We have made some huge changes in our prioritization and planning process this year. In a nutshell, we have switched to open allocation. Here is the story.
Old way: boards, feature ranking, top-down approach
During the last several years we used to have a Product Board. This was a committee that focused on annual product plans. It consisted of up to a dozen people with various roles from sales to developers. We discussed our product strategy and set high-level goals (like "increase the market share at the enterprise market"). We created a ranking model that we used to prioritize features and create roadmaps:
It kinda worked, but at some point I understood that somehow we pushed more and more features into Targetprocess, making it even more complex and heavy. Many people inside the company were not happy with this direction and they did not believe in it. Large customers demanded complex features like more flexible teams management, people allocation, an advanced QA area, etc. These are all good features, but we, as a company, somehow lost the feeling of end-user experience. Some simple things like search, navigation, performance, and simplicity were buried under fancy new features. This year, we put an end to that approach.
We want to create a tool that is pleasant to use. A tool that boosts your productivity and is almost invisible. A tool that saves your time. To achieve this goal, we have to go back to the basics. We should fix and polish what we have in Targetprocess already (and we have a lot) and then move forward with care to create new modules and explore new possibilities.
We have disbanded the Product Board, removed feature prioritization, done away with the top-down approach to people/team allocation, and replaced it with a few quite simple rules.
New way: Product Owner, Initiatives, and Sources
The Product Owner sets a very high level strategic theme for the next 1-2 years. Our current theme is very simple to grasp:
Basically, we want to do anything that reduces complexity, improves performance, simplifies basic scenarios like finding information, and fixes your pain points in our product.
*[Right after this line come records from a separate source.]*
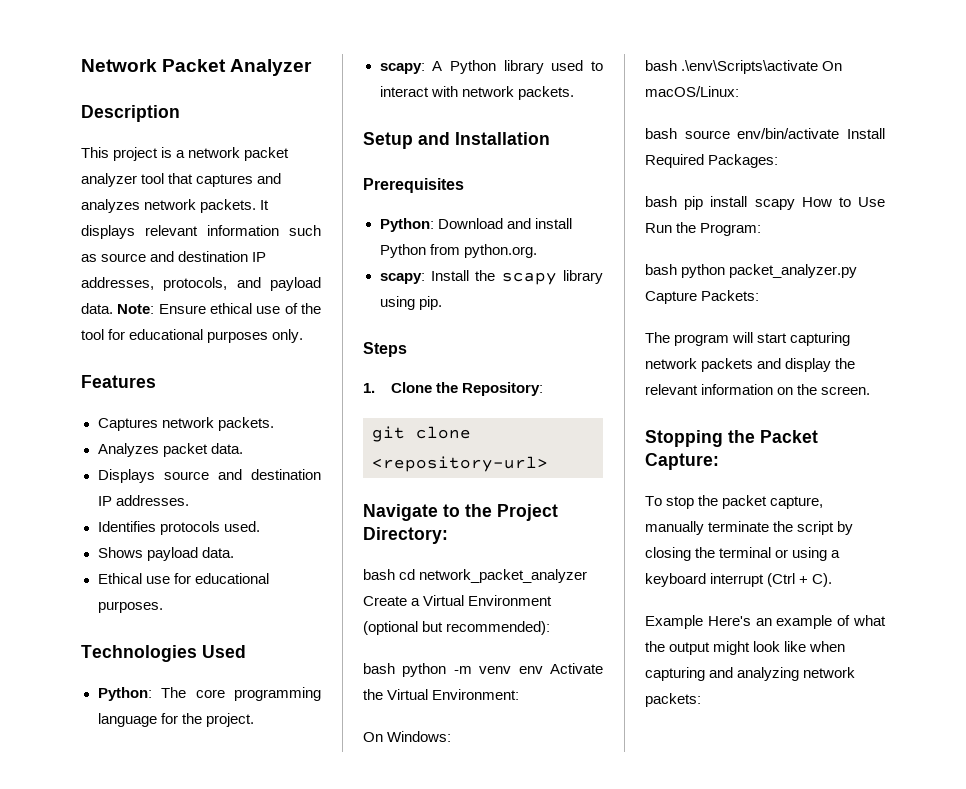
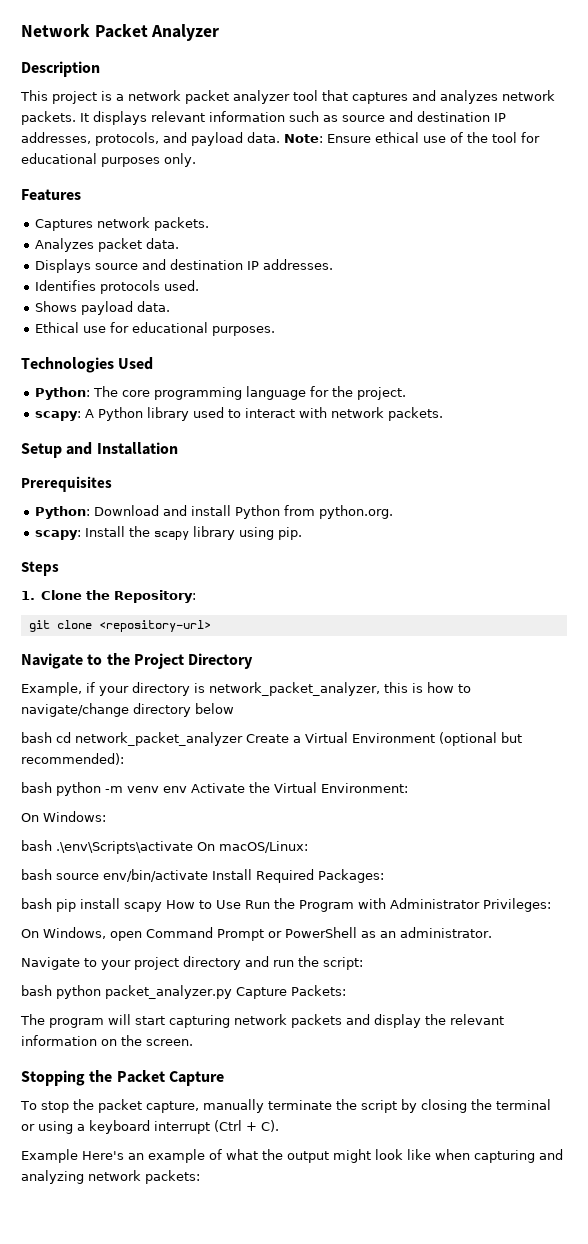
- Navigate to the Project Directory:
+ Navigate to the Project Directory
+ Example, if your directory is network_packet_analyzer, this is how to navigate/change directory below
- bash pip install scapy How to Use Run the Program:
+ bash pip install scapy How to Use Run the Program with Administrator Privileges:
+ On Windows, open Command Prompt or PowerShell as an administrator.
+ Navigate to your project directory and run the script:
- Stopping the Packet Capture:
+ Stopping the Packet Capture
This does not mean that we will not add new features. For example, the current email notification mechanism is really outdated, so we are going to replace it and implement in-app notifications. But, most likely, we will not add new major modules into Targetprocess in the near future. Again, we are focusing on existing users and their complaints.
Our people have virtually full freedom to start an Initiative that relates to the strategic theme. An Initiative is a project that has start/end dates, a defined scope and a defined team. It can be as short as 2 weeks with a single person in the team or as large as 3 months with 6-8 people in a team.
There are just three simple rules:
- Any person can start an Initiative. The Initiative should be approved by the Product Owner and the Technical Owner (we plan to use this approval mechanism for some time in order to check how the new approach goes). The Initiative should have a deadline defined by the Team.
- Any person can join any Initiative.
- Any person can leave an Initiative at any time.
Sources and Helpers
A Source is the person who started the Initiative. He or she assembles the team, defines the main problem the Initiatives aims to solve, and is fully responsible for the Initiative's success. The Source can make all final functional decisions, technical decisions, etc. (Remember, Helpers are free to leave the Initiative at any time, so there is a mechanism to control poor leadership).
A Helper is a person who joins an Initiative and is committed to help complete it by the agreed deadline. He or she should focus on the Initiative and make it happen.
The Initiative deadline day is pretty significant. Two things should happen on the deadline day:
- The Source makes a company-wide demo. They show the results to the whole company and explain what the team has accomplished.
- The Initiative should be live on production.
As you see, freedom meets responsibility here. People are free to start Initiatives and work on almost anything, but they have to meet their deadlines and deliver the defined scope. This creates significant peer pressure, since you don't want to show bad results during the demo.
This process was started in July. We still have a few teams finalizing old features, but the majority of developers are working in the Initiatives mode now. Here's a screenshot of the Initiatives currently in progress:
The Initiatives in the Backlog are just markers; some of them will not go into development, and there is no priority here. Next is the Initiatives Kanban Board:
You may ask, how do we define what is most important? The answer is: it does not matter. If we have a real pain from customers, and we have a few people that really want to solve this problem — it will be solved. Nobody can dictate a roadmap, nobody can set priorities, even the Product Owner. The Product Owner can start their own Initiatives (if they can get enough Helpers) or decline some Initiatives (if it takes tooooo long or doesn't fit the strategic theme).
As a result, we don't have roadmaps at all. We don't discuss priorities. And we can't provide answers to your questions like "when will you have a better Git integration". We can only make promises about things already started (you can see some of them above). All the people inside our company care about making our customers happy with the product, and now they have been enabled with real power to react faster and help you.
We can also promise that Targetprocess will become easier, faster, and more useful with every new release.